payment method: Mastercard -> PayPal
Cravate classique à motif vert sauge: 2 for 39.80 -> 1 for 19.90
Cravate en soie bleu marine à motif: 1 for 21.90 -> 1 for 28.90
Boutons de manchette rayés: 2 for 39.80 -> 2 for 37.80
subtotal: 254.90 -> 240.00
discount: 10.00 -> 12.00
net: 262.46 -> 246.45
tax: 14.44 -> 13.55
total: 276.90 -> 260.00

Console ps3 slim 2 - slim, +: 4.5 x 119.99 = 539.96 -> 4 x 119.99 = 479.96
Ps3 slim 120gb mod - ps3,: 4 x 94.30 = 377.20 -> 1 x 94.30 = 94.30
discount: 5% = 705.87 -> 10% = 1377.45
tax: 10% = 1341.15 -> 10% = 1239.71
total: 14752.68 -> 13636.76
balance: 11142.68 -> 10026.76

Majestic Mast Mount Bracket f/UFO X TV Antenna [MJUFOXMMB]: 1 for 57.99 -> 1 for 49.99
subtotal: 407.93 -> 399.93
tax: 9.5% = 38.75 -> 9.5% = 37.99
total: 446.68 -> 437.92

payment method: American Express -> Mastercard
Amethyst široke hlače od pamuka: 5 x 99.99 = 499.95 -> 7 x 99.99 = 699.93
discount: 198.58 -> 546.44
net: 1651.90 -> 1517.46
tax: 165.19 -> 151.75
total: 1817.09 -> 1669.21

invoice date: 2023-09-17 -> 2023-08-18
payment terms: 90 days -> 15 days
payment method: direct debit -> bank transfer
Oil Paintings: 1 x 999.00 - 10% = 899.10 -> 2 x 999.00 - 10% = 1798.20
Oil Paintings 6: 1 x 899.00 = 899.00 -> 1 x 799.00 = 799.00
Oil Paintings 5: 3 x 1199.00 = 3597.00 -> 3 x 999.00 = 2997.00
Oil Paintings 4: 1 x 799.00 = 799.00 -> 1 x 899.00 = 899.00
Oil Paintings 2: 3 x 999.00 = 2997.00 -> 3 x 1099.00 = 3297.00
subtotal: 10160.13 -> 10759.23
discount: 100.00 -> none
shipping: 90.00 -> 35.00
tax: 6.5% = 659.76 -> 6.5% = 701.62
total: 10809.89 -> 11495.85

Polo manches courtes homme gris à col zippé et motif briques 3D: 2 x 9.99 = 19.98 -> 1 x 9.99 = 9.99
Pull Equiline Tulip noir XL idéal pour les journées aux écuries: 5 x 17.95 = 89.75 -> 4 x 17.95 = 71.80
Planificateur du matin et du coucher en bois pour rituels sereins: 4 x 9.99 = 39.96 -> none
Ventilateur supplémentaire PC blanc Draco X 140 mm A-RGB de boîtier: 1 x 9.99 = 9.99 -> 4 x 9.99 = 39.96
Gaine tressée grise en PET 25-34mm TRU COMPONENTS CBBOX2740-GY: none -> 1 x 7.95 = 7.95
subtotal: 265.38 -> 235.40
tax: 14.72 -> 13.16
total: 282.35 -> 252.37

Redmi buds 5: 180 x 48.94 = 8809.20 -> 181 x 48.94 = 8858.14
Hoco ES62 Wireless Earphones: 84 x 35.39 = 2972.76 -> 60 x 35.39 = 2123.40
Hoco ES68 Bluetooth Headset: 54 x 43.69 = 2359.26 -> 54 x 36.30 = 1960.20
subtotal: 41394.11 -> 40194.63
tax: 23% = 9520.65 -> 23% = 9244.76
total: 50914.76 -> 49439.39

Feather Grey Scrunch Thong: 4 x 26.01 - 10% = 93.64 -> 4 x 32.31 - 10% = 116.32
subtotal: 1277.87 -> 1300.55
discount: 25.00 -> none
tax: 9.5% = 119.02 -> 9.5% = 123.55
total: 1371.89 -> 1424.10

+---+

Show each line of the listing that holds the string "slim".

## [Answer]
Console ps3 slim 2 - slim, +: 4.5 x 119.99 = 539.96 -> 4 x 119.99 = 479.96
Ps3 slim 120gb mod - ps3,: 4 x 94.30 = 377.20 -> 1 x 94.30 = 94.30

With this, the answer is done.